By Maulana Wahiduddin Khan
Baseenpur is located some 3 kilometres from my ancestral village, in the Azamgarh district in eastern Uttar Pradesh. When I was a child—this was before Independence—there was a red-coloured building there, built in the British style, in the midst of a large farm. It was called Sahib ka Bangla. An Englishman called Mr. Laurie used to live there. He had probably settled there after the First World War. After 1947, he returned to England. The British authorities had given him a large tract of agricultural land in Baseenpur, where his house also stood. As a young boy, I passed by that way often, and I would look at the house. The present occupants have now demolished it and are using the space where it once stood for cultivation.
At that time, there was no road connecting the house. And so, Mr. Laurie would ride his horse from his house to the railway station. His route passed in front of our home. At that time, my family was among the larger landlords of the area. They were also influenced by the movement for India’s independence. They found it against their honour that an Englishman should sit on a horse and ride past their house. And so, they told him that he must desist from doing so. But when he did not listen, one day my relatives stopped him while he was riding on his horse and beat him up. But Mr. Laurie did not take any revenge. The only thing that he did was to change his route to the railway station, although his new route was longer.
I was a young man then, and I took great pride in the fact that my relatives had forced Mr. Laurie to dismount his horse and had beaten him up. But now I think that not only was this inhuman, but it was also utterly foolish.
Mr. Laurie was a member of a progressive community.
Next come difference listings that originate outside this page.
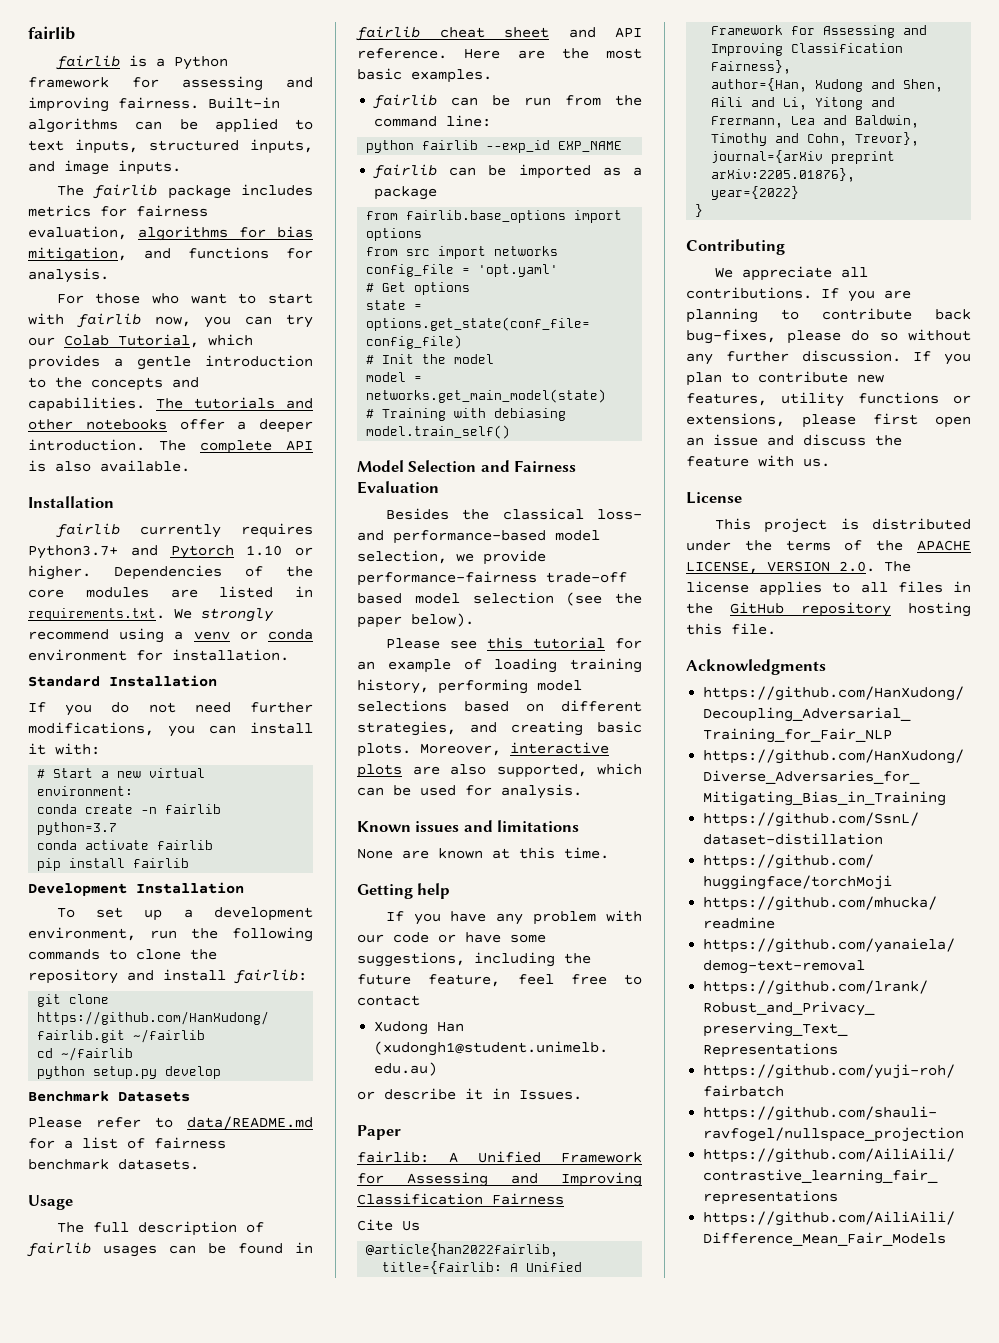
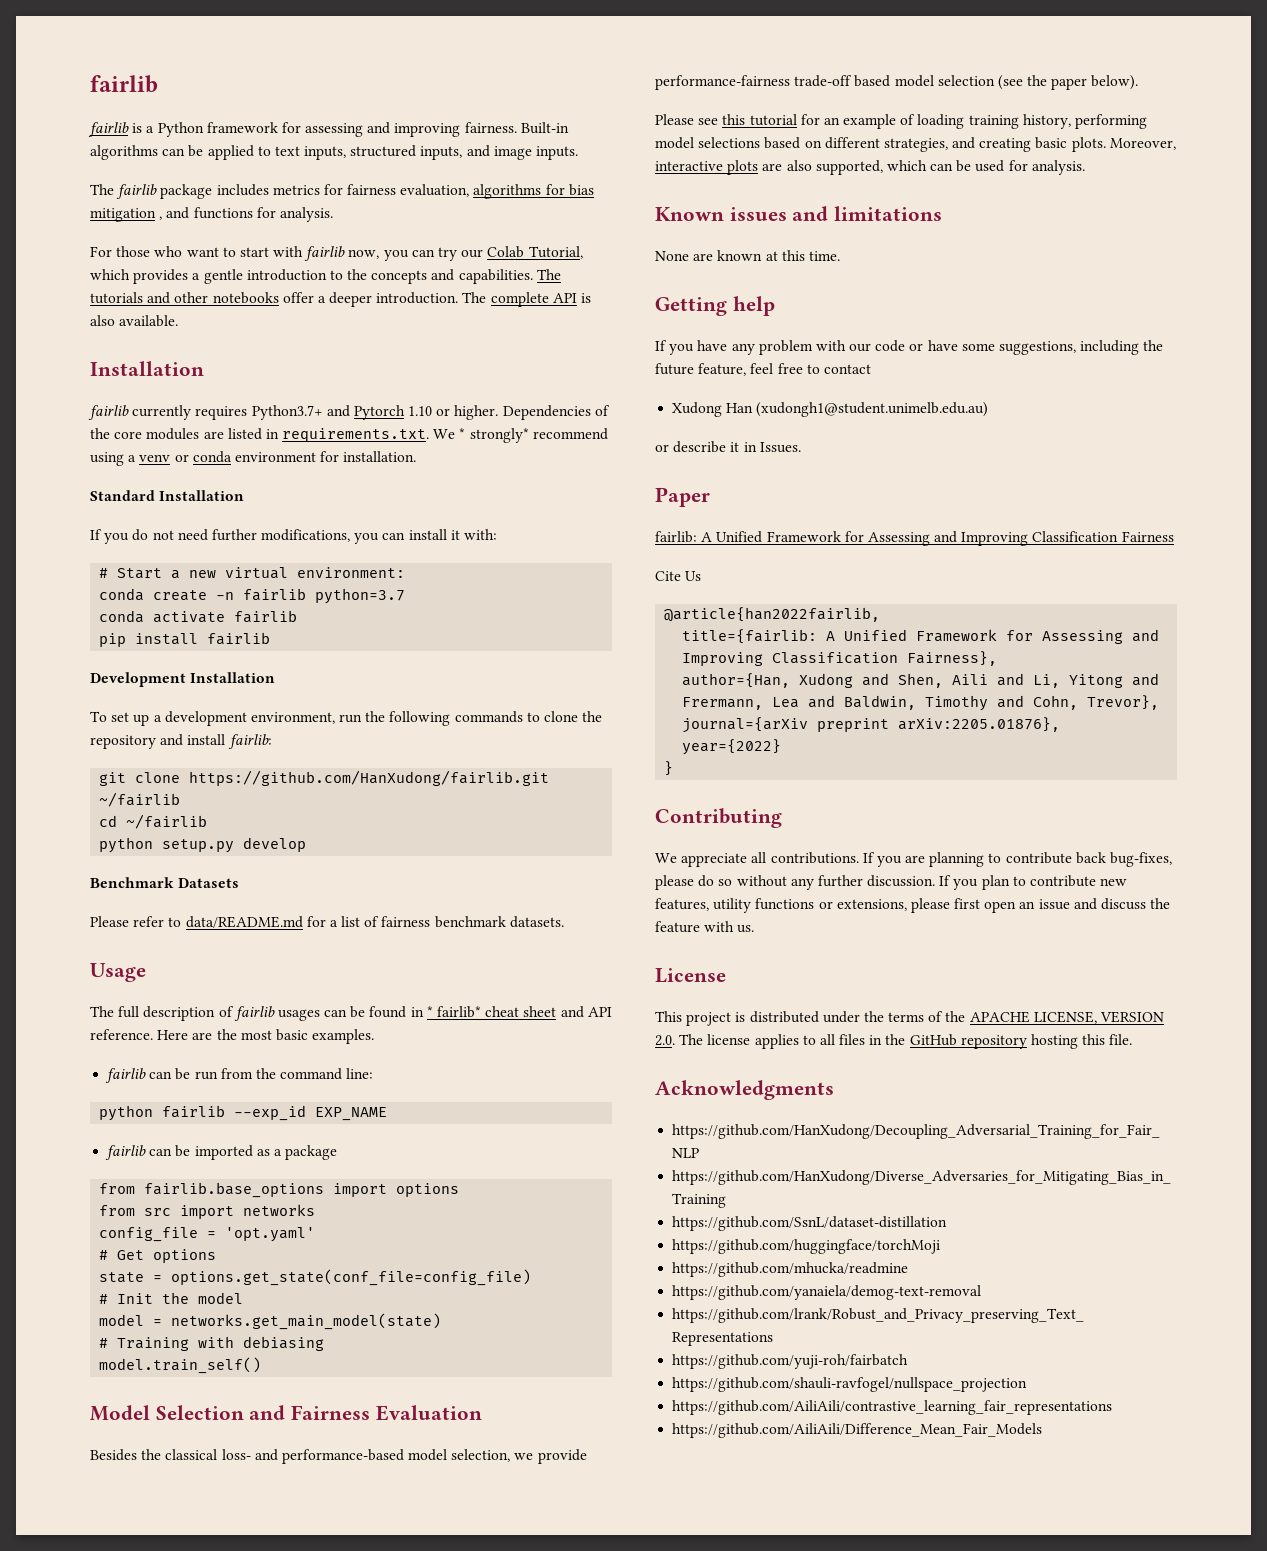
[28,247,127,262] mitigation, -> [90,208,163,222] mitigation ,
[201,608,274,622] strongly -> [459,428,529,443] * strongly*
[356,26,420,41] fairlib -> [426,1006,482,1018] * fairlib*

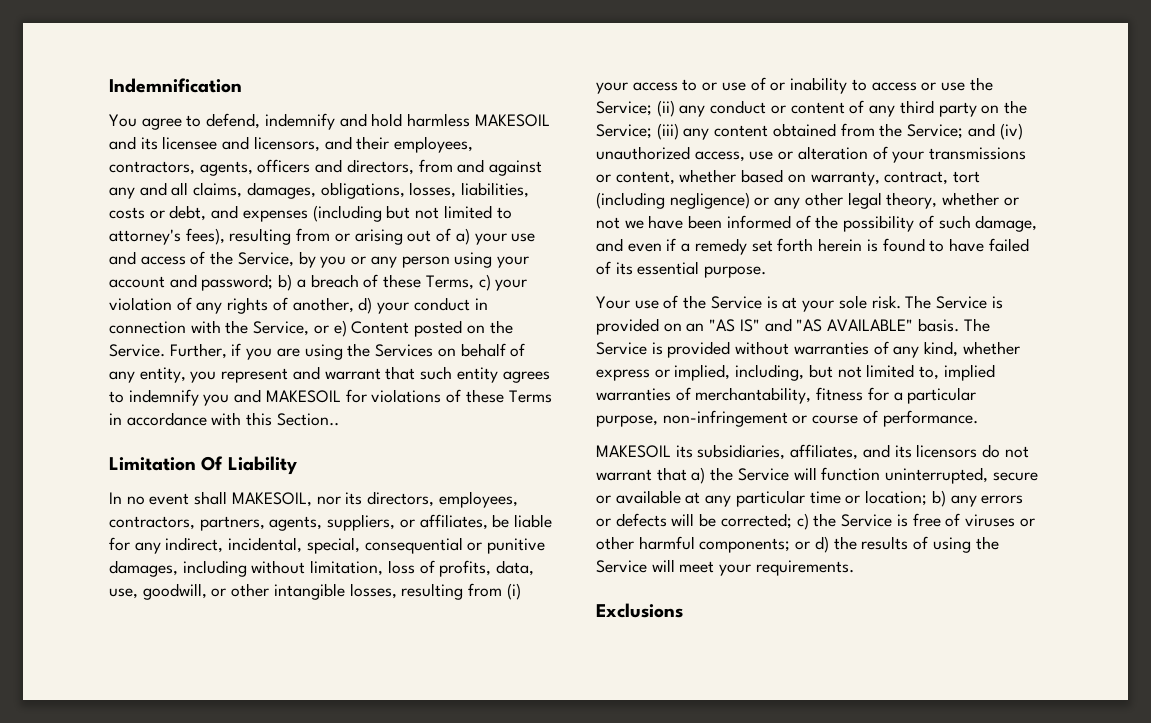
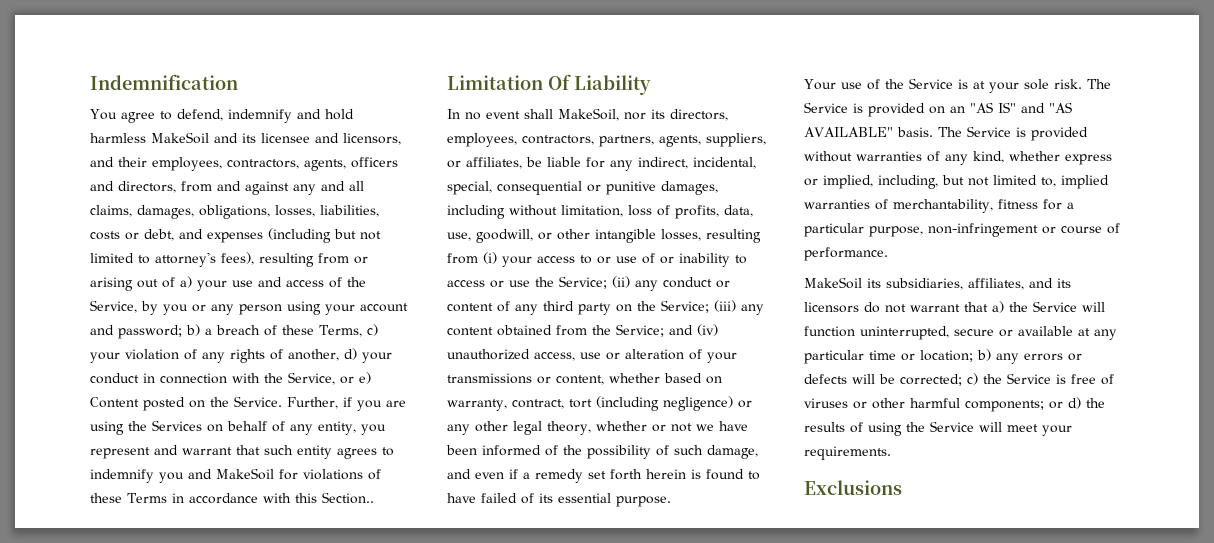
[474,114,550,127] MAKESOIL -> [151,132,209,144] MakeSoil
[265,390,341,403] MAKESOIL -> [216,468,274,480] MakeSoil
[231,492,312,507] MAKESOIL, -> [558,108,619,121] MakeSoil,
[596,445,671,458] MAKESOIL -> [804,277,862,289] MakeSoil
The way his house was constructed, the principles of agriculture that he employed, his style of living, and even the way he responded to having been insulted and assaulted—there were so many things about him that were worth learning about and from. The most important thing was that he was possibly the only person in the entire area who knew the English language. My family never once thought that they should learn English from him, a language that was, as it were, the door to progress in the modern world.
What was the reason for this? It was because of the hatred for English people that Hindu and Muslim leaders had at that time spread all across the country. At that time, the word ‘English’ had become a symbol of hate among both Hindus and Muslims. In order to further spread and strengthen this hate, the Hindu and Muslim leaders of those times launched movement after movement. They called for people to burn English-made cloth, for instance, and in our village, too, much such cloth went up in flames.
Unfortunately, almost all the enormously influential movements that the Indian subcontinent has witnessed in the last 100 years have been based on hate. Perhaps not a single one of them has been based on love. Hate is man’s most powerful emotion. By stoking hate, very big and powerful movements can come into being and can quickly gather momentum. But such movements provide humanity nothing but destruction and devastation. Movements based on hate make people blind to the abundant goodness and possibilities in the world.
On the other hand, movements based on love are able to discern the positive opportunities that exist even in challenging situations, the goodness that inheres even in so-called ‘enemies’. The movement based on anti-British hatred promoted hatred for the British and for the English language—that is one reason why many Muslims avoided learning English. But a movement based on love would have made a distinction between the two. While considering British political rule undesirable, it would still have recognized the importance of learning the English language and modern forms of knowledge.
Sadly, no major movement based on love was launched in the subcontinent in these last 100 years. That is why despite the numerous angry agitations and movements that we have witnessed, meaningful progress still largely eludes us.